START GIVEN RECORDS

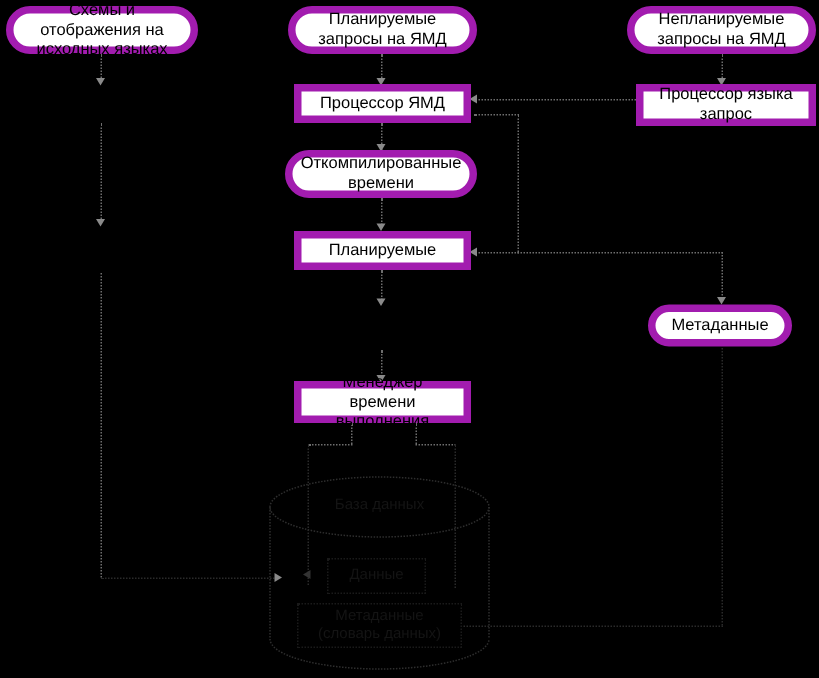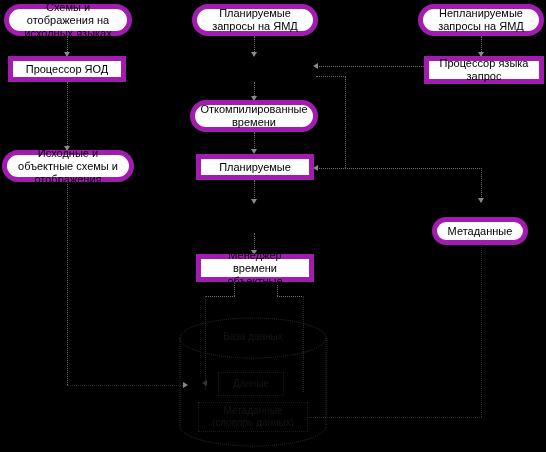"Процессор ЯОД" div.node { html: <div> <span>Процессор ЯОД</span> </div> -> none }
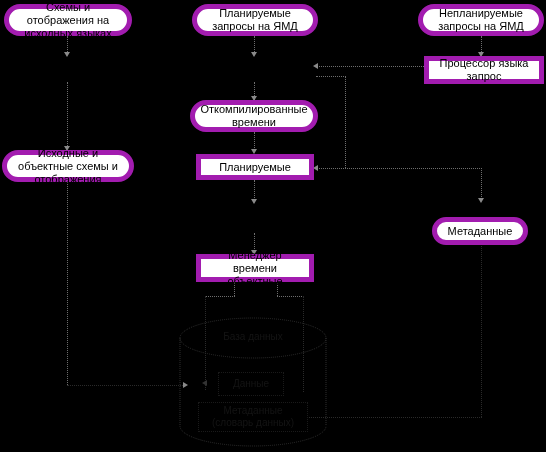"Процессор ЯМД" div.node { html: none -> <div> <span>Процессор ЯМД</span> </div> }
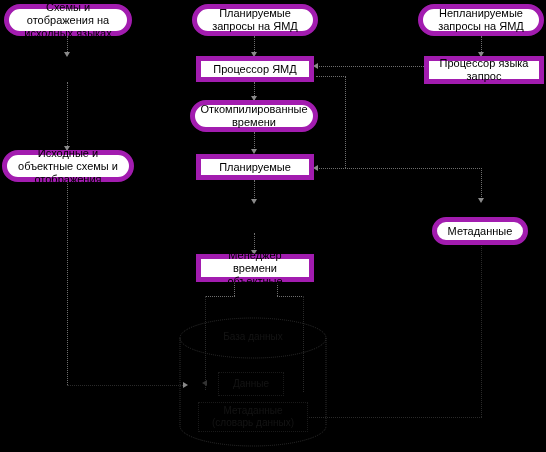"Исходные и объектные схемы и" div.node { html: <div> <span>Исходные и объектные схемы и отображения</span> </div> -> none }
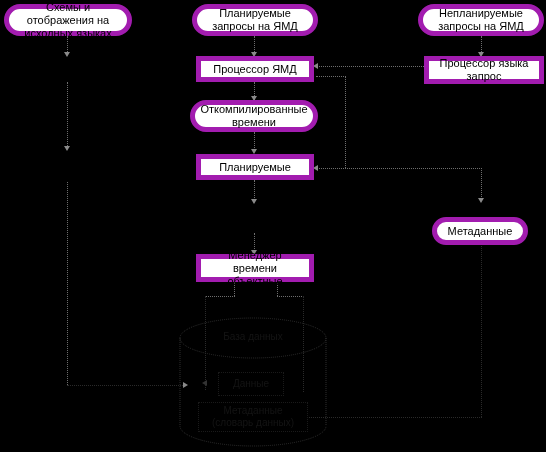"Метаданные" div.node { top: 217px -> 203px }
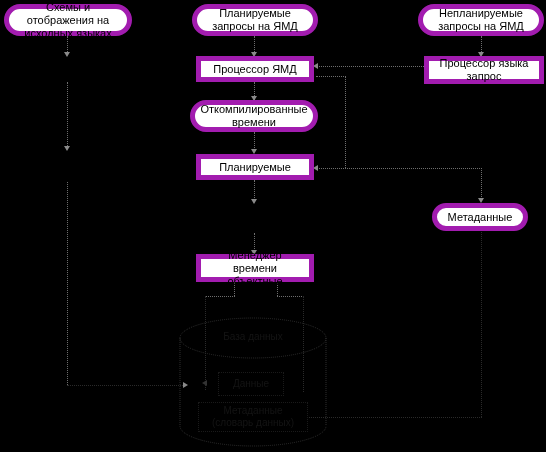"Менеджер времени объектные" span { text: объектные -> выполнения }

END GIVEN RECORDS
START GIVEN RECORDS

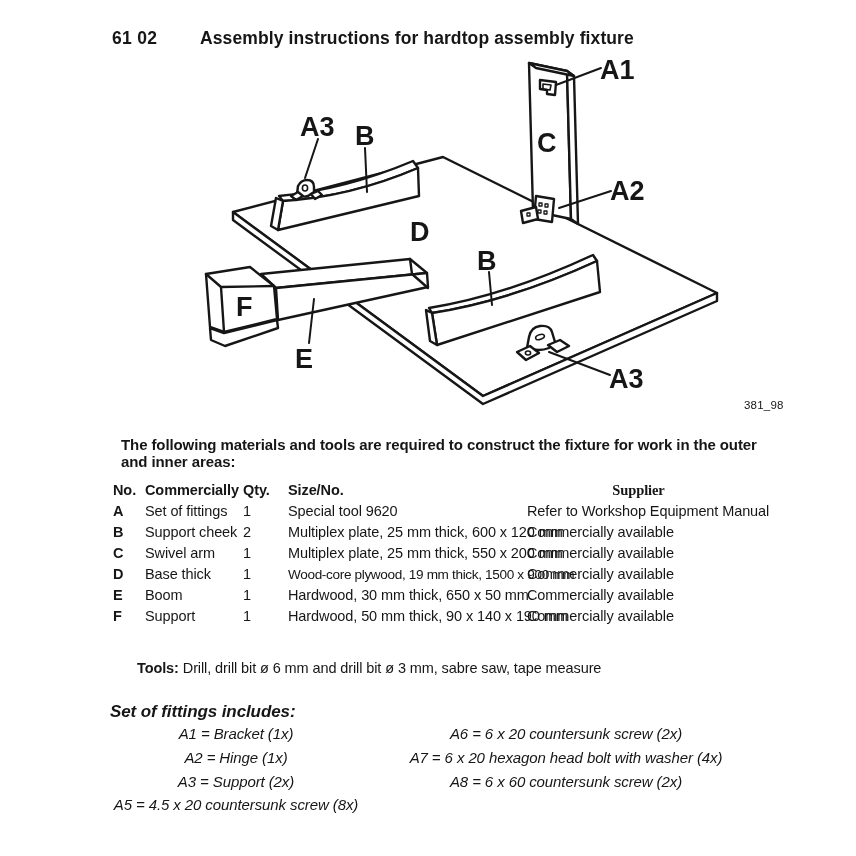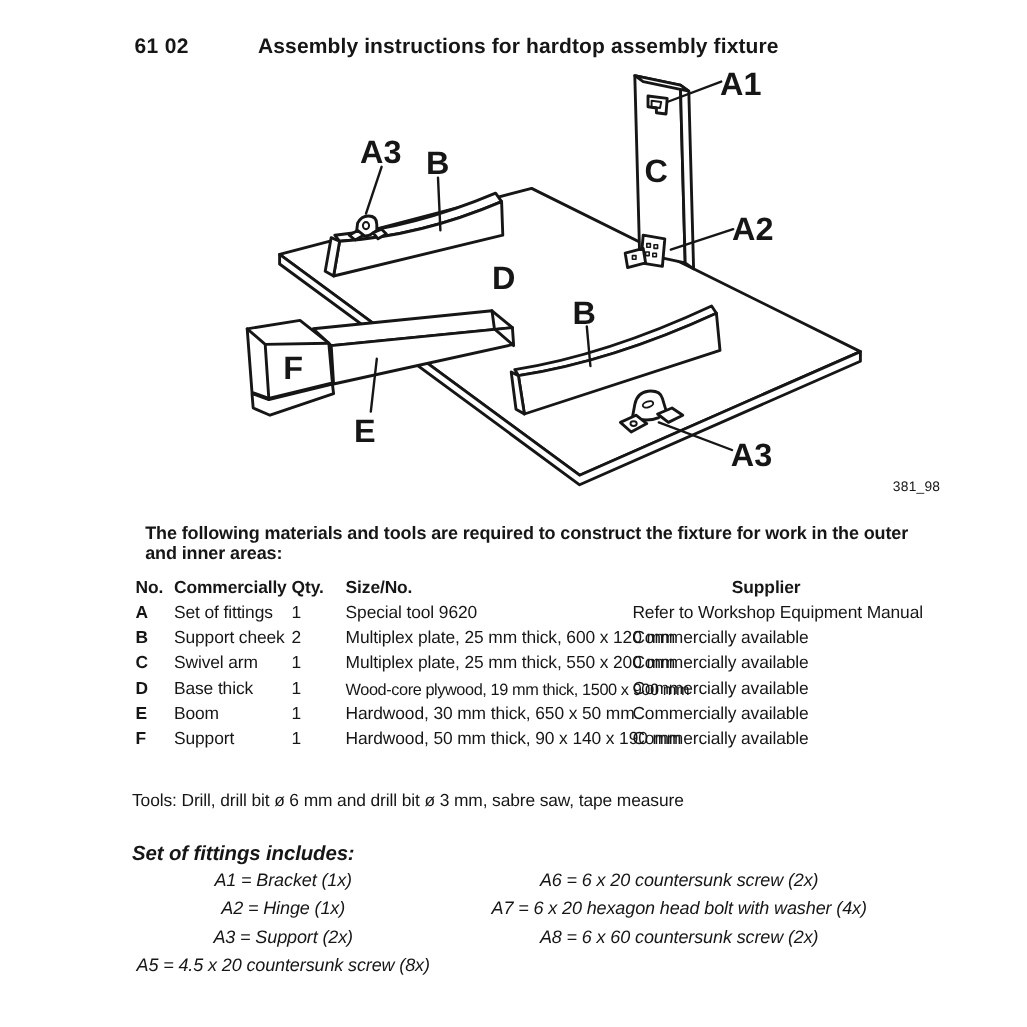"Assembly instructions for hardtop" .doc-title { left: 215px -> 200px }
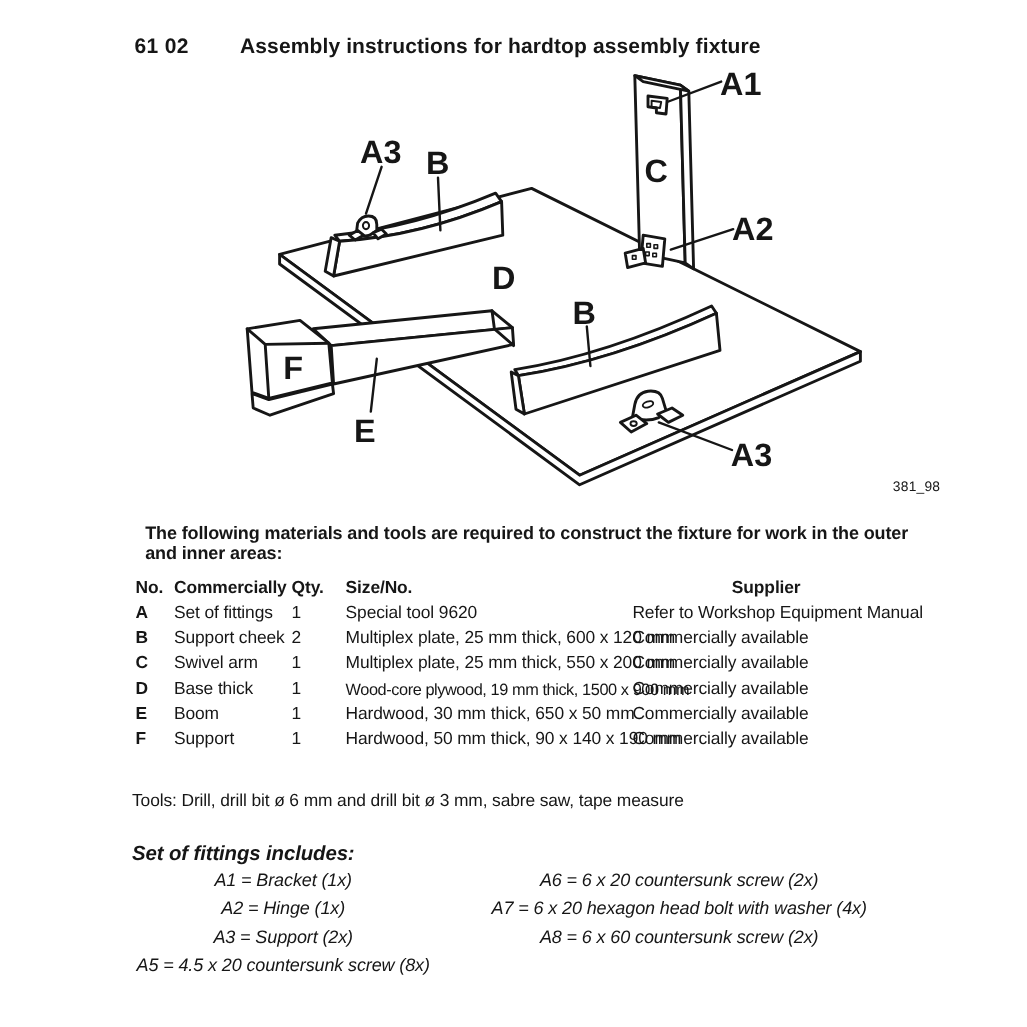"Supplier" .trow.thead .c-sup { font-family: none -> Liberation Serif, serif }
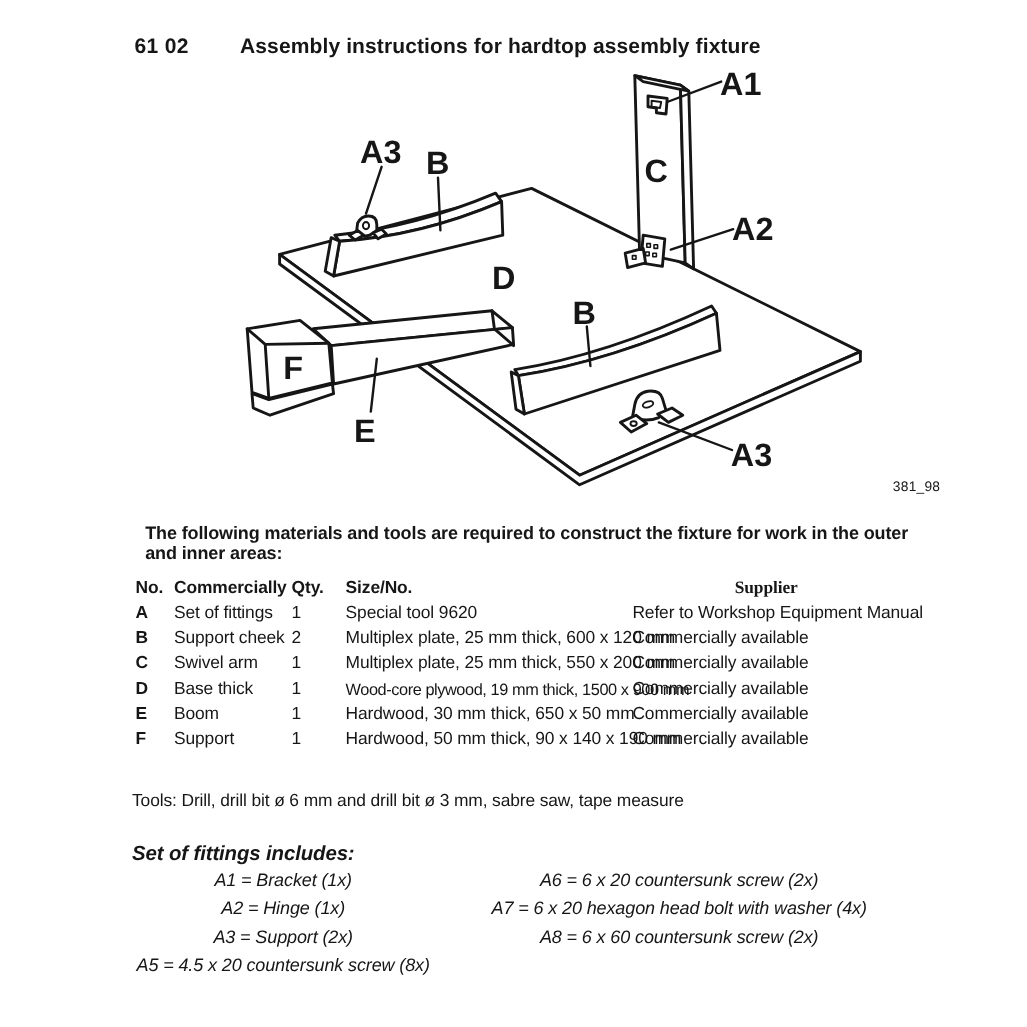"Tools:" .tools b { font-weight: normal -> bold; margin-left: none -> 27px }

END GIVEN RECORDS

- _WHAT YOU WILL DO_
For the entries above, print exactly the lines between the one with "html: none ->" and the one with "text: объектные ->", inclusive, with no pictures.

- _WRITTEN RESPONSE_
"Процессор ЯМД" div.node { html: none -> <div> <span>Процессор ЯМД</span> </div> }
"Исходные и объектные схемы и" div.node { html: <div> <span>Исходные и объектные схемы и отображения</span> </div> -> none }
"Метаданные" div.node { top: 217px -> 203px }
"Менеджер времени объектные" span { text: объектные -> выполнения }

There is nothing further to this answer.